While normalization¬†rescales the data within new limits to reduce the impact of magnitude in the variance, Transformation is a more radical technique. Transformation changes the shape of the distribution such that the transformed data can be represented by a normal or approximate normal distribution. In general, data must be transformed when using ML algorithms that assume normality or a gaussian distribution in the input data. Examples of such models are Logistic Regression, Linear Discriminant Analysis (LDA) and Gaussian Naive Bayes. Transformation of data can be achieved in PyCaret using transformation parameter within setup. There are two methods available for transformation ‘yeo-johnson’ and quantile, that can be defined by transformation_method parameter within setup.


Parameters in setup 

transformation: bool, default = False
When set to True, a power transformation is applied to make the data more normal / Gaussian-like. This is useful for modeling issues related to heteroscedasticity or other situations where normality is desired. The optimal parameter for stabilizing variance and minimizing skewness is estimated through maximum likelihood.

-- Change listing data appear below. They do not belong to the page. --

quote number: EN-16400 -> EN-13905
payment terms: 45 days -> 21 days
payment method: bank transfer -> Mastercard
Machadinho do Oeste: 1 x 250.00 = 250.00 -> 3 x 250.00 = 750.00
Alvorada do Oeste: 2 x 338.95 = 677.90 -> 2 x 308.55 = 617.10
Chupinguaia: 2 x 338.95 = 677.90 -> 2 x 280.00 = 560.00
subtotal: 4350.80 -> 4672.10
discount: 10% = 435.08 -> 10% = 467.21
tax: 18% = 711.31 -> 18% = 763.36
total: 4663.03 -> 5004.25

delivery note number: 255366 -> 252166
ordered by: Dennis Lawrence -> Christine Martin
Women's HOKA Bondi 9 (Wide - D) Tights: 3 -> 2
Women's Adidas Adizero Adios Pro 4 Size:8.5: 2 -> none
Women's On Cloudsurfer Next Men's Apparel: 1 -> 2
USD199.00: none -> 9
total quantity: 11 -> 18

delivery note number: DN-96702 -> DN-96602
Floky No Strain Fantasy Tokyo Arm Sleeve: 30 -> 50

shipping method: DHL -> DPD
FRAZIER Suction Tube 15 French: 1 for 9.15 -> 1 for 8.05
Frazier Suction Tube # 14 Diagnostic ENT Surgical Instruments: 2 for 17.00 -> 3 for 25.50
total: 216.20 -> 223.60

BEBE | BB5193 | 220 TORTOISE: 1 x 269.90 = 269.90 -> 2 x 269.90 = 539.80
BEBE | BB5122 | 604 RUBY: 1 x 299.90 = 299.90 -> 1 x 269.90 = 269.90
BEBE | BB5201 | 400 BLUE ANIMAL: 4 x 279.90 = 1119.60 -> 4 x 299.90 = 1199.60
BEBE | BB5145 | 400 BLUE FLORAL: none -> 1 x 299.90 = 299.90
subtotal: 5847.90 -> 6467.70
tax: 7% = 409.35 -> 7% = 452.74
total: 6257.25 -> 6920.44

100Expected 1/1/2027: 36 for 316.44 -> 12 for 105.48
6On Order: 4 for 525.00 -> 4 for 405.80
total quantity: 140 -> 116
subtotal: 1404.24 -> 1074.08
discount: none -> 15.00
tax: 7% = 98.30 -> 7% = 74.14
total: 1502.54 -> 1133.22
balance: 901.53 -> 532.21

transformation_method: string, default = ‘yeo-johnson’
Defines the method for transformation. By default, the transformation method is set to ‘yeo-johnson’. The other available option is ‘quantile’ transformation. Both the transformation transforms the feature set to follow a Gaussian-like or normal distribution. Note that the quantile transformer is non-linear and may distort linear correlations between variables measured at the same scale.


How to use?


# Importing dataset
from pycaret.datasets import get_data
pokemon = get_data('pokemon')

# Importing module and initializing setup
from pycaret.classification import *
clf1 = setup(data = pokemon, target = 'Legendary', transformation = True)


Notice that no method has been passed. By default, transformation parameter uses ‘yeo-johnson‘ method. To change the method transformation_method parameter can be used within setup.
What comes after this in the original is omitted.